__YOUR GOAL__. Report all lines from the entries below in which "repository" appears.

__Detected change data__.
#####

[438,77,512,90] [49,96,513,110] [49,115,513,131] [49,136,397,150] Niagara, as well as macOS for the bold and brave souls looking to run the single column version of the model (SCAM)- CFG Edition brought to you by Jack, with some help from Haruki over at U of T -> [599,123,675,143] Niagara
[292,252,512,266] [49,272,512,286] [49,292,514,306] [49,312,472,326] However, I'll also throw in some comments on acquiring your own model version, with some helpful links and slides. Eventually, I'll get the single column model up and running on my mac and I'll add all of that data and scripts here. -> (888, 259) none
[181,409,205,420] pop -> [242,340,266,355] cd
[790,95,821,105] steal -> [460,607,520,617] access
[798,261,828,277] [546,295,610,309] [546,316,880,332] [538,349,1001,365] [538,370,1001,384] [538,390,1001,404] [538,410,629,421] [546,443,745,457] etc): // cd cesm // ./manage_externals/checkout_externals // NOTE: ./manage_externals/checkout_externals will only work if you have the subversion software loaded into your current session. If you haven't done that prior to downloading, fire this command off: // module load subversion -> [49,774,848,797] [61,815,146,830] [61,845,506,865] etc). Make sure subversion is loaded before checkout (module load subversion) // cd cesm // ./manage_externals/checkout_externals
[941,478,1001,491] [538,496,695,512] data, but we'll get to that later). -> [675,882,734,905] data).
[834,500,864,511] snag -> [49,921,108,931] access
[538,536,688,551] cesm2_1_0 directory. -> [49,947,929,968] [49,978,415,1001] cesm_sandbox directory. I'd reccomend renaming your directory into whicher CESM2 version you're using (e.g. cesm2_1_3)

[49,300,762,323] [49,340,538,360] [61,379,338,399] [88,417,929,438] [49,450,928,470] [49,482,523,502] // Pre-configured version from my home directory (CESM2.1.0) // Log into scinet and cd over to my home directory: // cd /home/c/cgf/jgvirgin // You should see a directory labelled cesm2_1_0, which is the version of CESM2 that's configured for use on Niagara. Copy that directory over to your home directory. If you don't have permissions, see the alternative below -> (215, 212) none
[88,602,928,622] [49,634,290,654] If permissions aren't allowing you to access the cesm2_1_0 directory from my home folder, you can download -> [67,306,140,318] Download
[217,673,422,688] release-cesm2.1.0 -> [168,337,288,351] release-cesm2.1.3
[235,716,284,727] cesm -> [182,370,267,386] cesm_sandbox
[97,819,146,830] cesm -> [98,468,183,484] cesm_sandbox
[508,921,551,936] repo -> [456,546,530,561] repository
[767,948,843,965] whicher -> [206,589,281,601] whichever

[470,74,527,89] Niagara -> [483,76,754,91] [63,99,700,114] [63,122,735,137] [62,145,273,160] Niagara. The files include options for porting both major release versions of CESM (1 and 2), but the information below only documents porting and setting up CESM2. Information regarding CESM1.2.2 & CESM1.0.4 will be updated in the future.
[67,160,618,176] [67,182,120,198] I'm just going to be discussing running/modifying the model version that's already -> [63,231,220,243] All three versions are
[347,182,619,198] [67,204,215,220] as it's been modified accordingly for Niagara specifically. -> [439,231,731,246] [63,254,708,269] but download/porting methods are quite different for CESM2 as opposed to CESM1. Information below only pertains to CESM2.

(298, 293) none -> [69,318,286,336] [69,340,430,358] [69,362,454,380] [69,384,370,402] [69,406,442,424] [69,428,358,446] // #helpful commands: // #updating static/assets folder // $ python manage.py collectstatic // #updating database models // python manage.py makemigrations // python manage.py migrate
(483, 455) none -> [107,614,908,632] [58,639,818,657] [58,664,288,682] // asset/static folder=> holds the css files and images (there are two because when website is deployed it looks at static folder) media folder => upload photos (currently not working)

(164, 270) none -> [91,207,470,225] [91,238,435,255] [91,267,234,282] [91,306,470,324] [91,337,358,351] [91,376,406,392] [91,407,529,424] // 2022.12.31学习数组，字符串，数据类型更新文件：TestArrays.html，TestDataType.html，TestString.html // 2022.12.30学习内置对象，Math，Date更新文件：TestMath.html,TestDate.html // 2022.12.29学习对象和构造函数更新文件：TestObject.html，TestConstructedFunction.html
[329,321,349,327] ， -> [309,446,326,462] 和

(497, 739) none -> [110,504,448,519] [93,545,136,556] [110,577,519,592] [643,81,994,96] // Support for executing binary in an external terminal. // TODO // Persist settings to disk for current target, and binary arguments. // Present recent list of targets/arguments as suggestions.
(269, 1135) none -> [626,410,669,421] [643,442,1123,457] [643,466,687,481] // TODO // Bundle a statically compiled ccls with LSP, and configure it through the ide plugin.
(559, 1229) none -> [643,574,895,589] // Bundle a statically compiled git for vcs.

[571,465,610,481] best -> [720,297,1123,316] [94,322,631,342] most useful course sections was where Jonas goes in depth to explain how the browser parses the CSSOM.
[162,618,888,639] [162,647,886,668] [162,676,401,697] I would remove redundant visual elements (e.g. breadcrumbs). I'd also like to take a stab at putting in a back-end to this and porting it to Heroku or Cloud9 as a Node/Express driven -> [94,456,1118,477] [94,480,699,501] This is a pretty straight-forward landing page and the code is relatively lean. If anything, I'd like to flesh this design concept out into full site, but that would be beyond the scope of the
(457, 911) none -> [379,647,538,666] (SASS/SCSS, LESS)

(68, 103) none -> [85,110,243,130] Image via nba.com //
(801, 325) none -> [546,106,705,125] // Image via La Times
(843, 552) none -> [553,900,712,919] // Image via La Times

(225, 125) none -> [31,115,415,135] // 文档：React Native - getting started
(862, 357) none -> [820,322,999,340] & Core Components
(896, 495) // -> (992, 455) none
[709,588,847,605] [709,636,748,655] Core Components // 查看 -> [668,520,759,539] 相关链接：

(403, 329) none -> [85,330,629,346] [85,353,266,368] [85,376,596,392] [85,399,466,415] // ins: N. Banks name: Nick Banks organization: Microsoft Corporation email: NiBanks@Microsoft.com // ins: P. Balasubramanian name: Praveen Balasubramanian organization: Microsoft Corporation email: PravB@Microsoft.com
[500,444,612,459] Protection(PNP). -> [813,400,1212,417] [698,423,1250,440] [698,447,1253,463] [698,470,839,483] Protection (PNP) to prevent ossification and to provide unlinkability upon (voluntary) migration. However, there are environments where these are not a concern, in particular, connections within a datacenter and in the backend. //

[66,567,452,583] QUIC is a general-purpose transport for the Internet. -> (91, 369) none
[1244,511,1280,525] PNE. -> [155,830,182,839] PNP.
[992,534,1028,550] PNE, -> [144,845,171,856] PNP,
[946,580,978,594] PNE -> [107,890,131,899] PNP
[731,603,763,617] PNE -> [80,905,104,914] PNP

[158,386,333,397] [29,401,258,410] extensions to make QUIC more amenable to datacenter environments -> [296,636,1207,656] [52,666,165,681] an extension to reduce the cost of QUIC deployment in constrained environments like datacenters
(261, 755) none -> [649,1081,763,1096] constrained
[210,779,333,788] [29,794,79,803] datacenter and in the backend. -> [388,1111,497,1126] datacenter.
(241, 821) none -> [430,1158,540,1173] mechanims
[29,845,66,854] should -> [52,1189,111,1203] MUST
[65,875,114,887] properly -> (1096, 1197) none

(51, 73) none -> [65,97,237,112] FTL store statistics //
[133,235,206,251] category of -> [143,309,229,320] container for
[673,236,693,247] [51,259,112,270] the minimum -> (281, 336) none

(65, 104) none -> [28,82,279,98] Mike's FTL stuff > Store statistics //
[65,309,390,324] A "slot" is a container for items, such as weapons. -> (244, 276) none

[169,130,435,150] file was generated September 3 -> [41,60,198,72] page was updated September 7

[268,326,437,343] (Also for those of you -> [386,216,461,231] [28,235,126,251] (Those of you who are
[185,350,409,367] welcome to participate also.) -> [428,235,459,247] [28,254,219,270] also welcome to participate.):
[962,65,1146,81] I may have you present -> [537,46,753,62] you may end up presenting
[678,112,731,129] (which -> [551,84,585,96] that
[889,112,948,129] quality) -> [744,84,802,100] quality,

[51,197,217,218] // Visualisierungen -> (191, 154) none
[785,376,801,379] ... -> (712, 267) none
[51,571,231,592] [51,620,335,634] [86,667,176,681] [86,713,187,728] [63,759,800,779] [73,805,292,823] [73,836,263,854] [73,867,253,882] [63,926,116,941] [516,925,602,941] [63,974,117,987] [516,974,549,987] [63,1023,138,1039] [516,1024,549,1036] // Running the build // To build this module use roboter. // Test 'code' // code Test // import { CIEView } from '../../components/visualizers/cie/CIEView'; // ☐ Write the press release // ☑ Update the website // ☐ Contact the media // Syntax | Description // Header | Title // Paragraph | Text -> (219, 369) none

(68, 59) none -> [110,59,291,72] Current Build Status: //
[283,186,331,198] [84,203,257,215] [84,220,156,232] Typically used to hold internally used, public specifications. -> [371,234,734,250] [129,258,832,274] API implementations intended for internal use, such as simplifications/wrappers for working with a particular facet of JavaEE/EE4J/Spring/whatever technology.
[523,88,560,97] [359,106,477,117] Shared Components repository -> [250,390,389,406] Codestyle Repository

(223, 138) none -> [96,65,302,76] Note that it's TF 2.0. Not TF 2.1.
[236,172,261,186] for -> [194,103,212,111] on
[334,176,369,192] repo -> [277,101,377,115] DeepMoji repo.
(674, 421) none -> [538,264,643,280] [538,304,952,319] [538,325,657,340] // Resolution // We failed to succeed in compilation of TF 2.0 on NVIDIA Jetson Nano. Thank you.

#####

__SOLUTION BELOW__.
[508,921,551,936] repo -> [456,546,530,561] repository
[523,88,560,97] [359,106,477,117] Shared Components repository -> [250,390,389,406] Codestyle Repository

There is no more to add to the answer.